In all my years growing I have never seen one plant which, not one single seedling of one single strain, out of hundreds, that suffers as a result of the pot not being watered every day. It's never happened. Again, that proves beyond any doubt that it's not true coco must be watered every day.

If you want my advice, make up a batch of floranova veg feed to a strength of 1.0ec. Adjust the ph to 5.8 and thoroughly flush through every pot til what's coming out of the bottom matches what's going in at the top, both in ph and ec. To the nearest 0.1 anyway.

Then leave them to dry out (til they're light, not bone dry) for the next few days. Then post back and let us know how you're getting on.

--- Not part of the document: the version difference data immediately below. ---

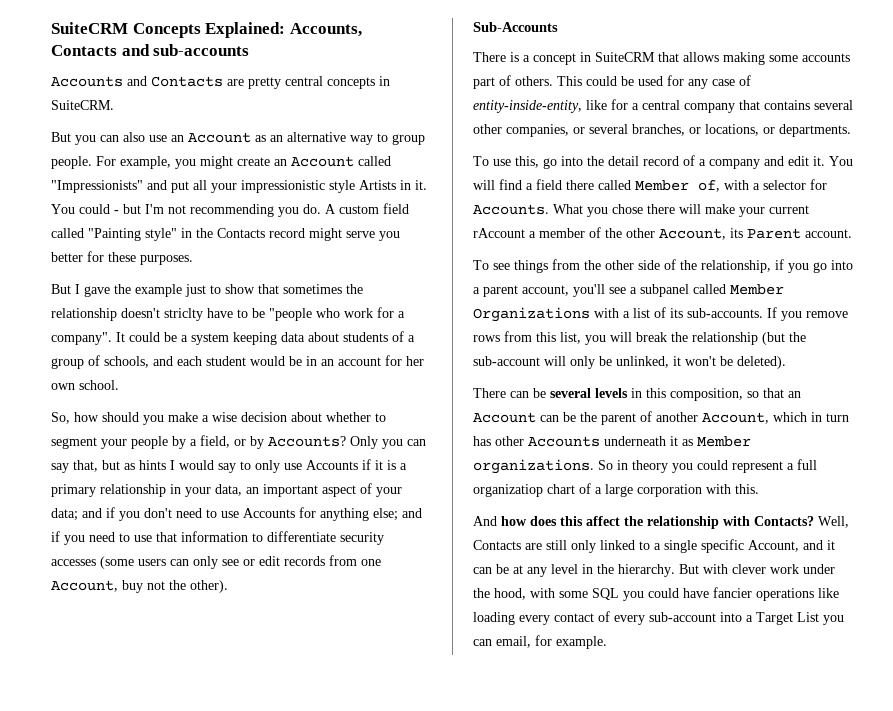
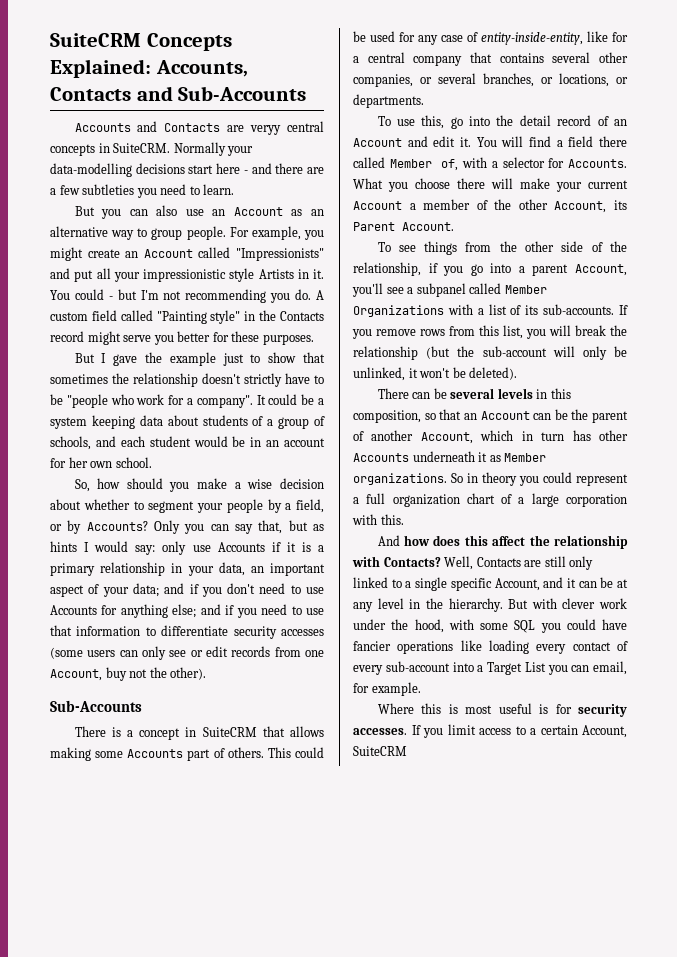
[153,44,250,56] sub-accounts -> [178,86,307,101] Sub-Accounts
[248,77,281,89] pretty -> [250,125,282,135] veryy
(114, 105) none -> [173,142,254,156] [50,163,325,177] [50,184,235,198] Normally your data-modelling decisions start here - and there are a few subtleties you need to learn.
[164,308,203,321] striclty -> [244,373,282,387] strictly
[218,461,251,473] say to -> [135,545,156,555] say:
[802,53,850,62] accounts -> [127,749,184,758] Accounts
[699,159,760,169] a company -> [614,119,627,126] [353,138,402,147] an Account
[612,204,643,214] chose -> [415,178,450,189] choose
[473,228,525,238] rAccount -> [353,201,402,210] Account
[805,229,852,238] account. -> [402,222,454,231] Account.
[522,285,569,296] account, -> [575,264,627,276] Account,
[473,484,543,497] organizatiop -> [392,494,460,507] organization
(607, 642) none -> [377,703,627,717] [353,724,627,738] [353,746,407,756] // Where this is most useful is for security accesses. If you limit access to a certain Account, SuiteCRM

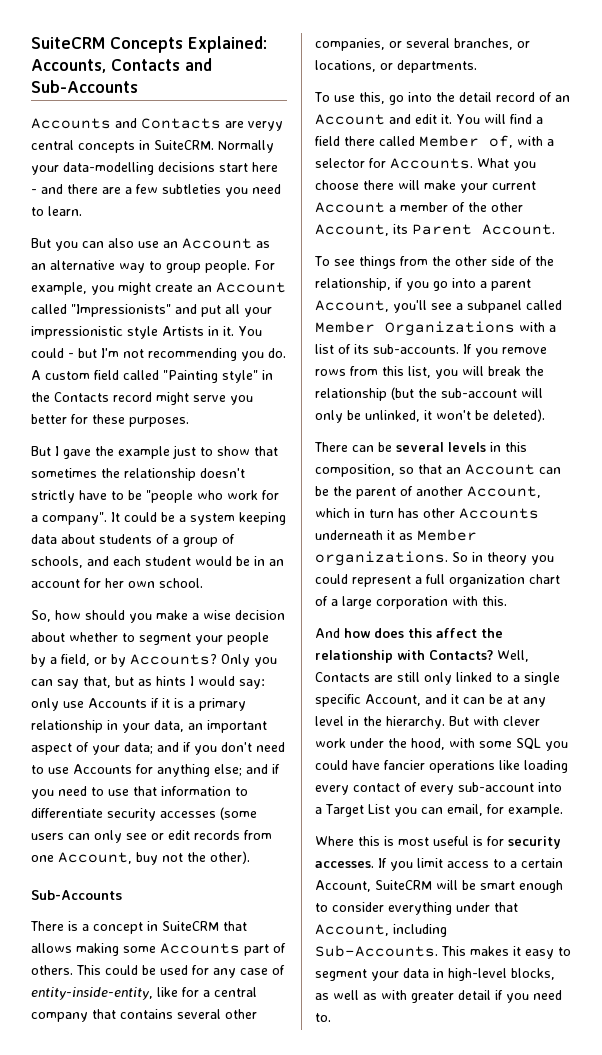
(407, 751) none -> [436,880,563,893] [315,902,518,915] [315,924,447,937] [315,945,571,959] [315,968,555,981] [315,990,562,1003] [315,1013,331,1022] will be smart enough to consider everything under that Account, including Sub-Accounts. This makes it easy to segment your data in high-level blocks, as well as with greater detail if you need to.

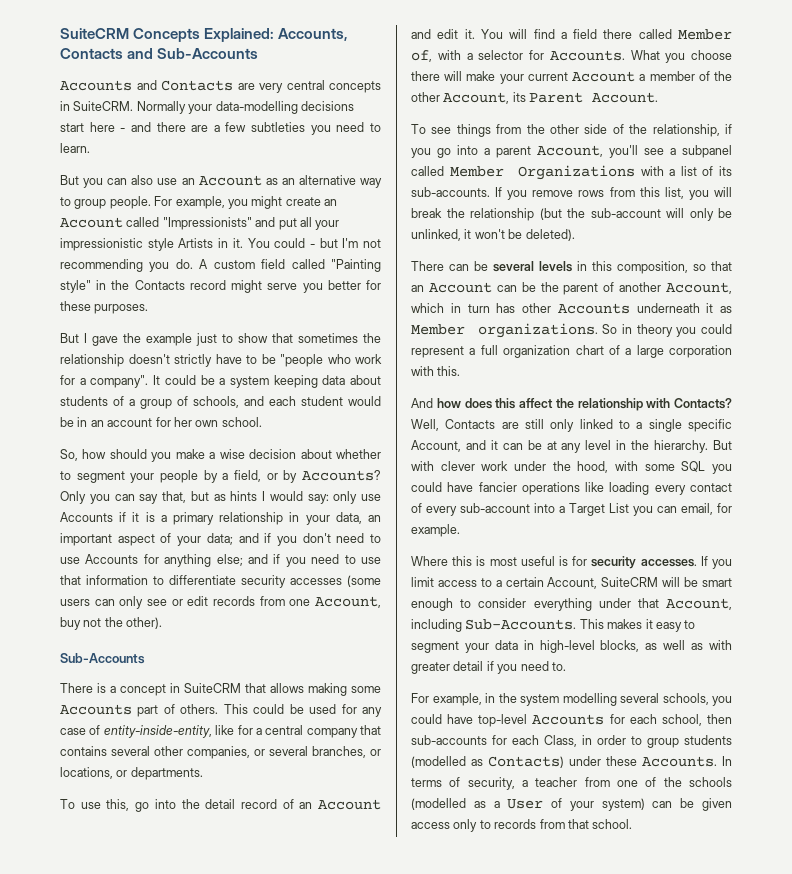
[248,121,283,131] veryy -> [259,83,283,93] very
(331, 1017) none -> [411,693,732,706] [411,714,732,727] [411,735,732,748] [411,756,732,768] [411,777,732,790] [411,798,732,811] [411,819,633,832] // For example, in the system modelling several schools, you could have top-level Accounts for each school, then sub-accounts for each Class, in order to group students (modelled as Contacts) under these Accounts. In terms of security, a teacher from one of the schools (modelled as a User of your system) can be given access only to records from that school.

From that point, even if everyone has a different opinion on what's gone wrong before, you'll be at a good place to fix any problems, if that doesn't fix them completely.

I'd also buy some food grade 35% hydrogen peroxide and use that at 1ml per liter when you water. It's a good preventative in my experience and adds extra oxygen to the root zone.

Take care.

I'm doing a 1:1 FN grow/cal mag ratio, which it seems you missed... Great explanation on the different elements though, thanks.

How exactly do you check the PH of the coco before using it? Run water through it and test the run off, or just stick the probe right into the medium? Sorry to ask such a noob question!

Also one more person in the "can't overwater coco" corner :) as previously noted people seem to be divided on this about 50/50...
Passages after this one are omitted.